Entry 147

This is the sextic overview. Using the McKay-Thompson series $j_n = j_n(\tau)$ for the Monster defined in Entry 145, if $\tau$ are complex quadratics such that $j_n(\tau)$ is a radical, then the following sextics have a solvable Galois group, hence solvable in radicals

$$\begin{align}\qquad j_1 &=\frac{(x^2 + 10x + 5)^3}x\\ \color{red}{j_2} &=\frac{(x+1)^4(x^2+6x+25)}{x}\\ \color{red}{{j_3}^2} &= \frac{j_3\,(2 x^6 + 29x^5 + 85x^4 + 50x^3) + 5^4 x^6}{(2x - 1)}\\ j_4 &=\frac{(x + 1)^5 (x + 5)}x \end{align}$$

with the ones in red by Joachim König. (It would be nice if the one for $j_3$ can be simplified.) They have discriminants,

$$\begin{align}D_1 &= 5^5\,(j_1-1728)^2\,{j_1}^4\\ D_2 &= 5^5\,(j_2-256)^3\,{j_2}^3 \\ D_3 &= 5^5(j_3-108)^3\,{j_3}^{11}\\ D_4 &= 5^5\,(j_4-64)^2\,{j_4}^4\qquad\end{align}$$

Examples.
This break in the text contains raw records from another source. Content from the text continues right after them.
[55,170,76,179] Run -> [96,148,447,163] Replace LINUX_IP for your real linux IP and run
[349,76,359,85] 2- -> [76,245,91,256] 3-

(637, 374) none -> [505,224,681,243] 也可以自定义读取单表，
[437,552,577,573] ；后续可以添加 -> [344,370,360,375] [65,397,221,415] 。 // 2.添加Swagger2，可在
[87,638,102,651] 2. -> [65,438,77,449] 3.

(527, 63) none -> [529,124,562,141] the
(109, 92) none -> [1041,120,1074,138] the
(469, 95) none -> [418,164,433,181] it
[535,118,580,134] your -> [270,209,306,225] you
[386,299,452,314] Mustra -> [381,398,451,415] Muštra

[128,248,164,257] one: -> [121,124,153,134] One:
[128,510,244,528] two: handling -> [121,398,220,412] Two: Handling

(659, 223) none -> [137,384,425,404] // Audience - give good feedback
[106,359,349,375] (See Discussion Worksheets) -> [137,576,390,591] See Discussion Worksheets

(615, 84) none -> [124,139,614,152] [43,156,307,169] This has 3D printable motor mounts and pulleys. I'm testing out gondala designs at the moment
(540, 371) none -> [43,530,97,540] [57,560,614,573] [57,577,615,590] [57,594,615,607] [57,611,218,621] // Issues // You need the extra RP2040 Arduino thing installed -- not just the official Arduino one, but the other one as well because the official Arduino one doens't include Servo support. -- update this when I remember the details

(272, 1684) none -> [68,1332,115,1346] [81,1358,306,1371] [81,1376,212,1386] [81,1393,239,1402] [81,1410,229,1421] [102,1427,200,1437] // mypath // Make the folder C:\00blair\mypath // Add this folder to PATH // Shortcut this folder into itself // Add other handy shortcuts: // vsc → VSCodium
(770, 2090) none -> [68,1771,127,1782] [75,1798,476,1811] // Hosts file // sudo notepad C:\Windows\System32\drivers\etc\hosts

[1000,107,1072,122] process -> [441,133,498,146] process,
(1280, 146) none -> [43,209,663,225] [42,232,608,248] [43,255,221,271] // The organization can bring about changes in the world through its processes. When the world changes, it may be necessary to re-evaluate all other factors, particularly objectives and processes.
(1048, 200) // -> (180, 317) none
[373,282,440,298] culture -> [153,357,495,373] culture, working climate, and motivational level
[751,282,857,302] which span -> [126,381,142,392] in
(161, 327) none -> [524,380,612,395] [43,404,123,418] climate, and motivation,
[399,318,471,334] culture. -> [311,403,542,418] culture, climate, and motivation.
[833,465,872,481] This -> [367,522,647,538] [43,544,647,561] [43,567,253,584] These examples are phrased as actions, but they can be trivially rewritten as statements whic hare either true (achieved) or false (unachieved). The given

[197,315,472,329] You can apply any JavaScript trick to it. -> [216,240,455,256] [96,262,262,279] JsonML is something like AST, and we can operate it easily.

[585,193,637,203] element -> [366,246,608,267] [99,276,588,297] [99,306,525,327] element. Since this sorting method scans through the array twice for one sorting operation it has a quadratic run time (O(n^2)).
Let $\tau = \tfrac{1+\sqrt{-163}}2$ so $j_1(\tau) = -640320^3$. Let $\tau = \tfrac{\sqrt{-58}}2$ so $j_2(\tau) = 396^4$. Then

$$\frac{(x^2 + 10x + 5)^3}x = -640320^3\\ \frac{(x+1)^4(x^2+6x+25)}x=396^4$$ are sextics both solvable in radicals. There are infinitely many $\tau$ but special ones such that $j_n(\tau)$ are integers can be found in Entry 145.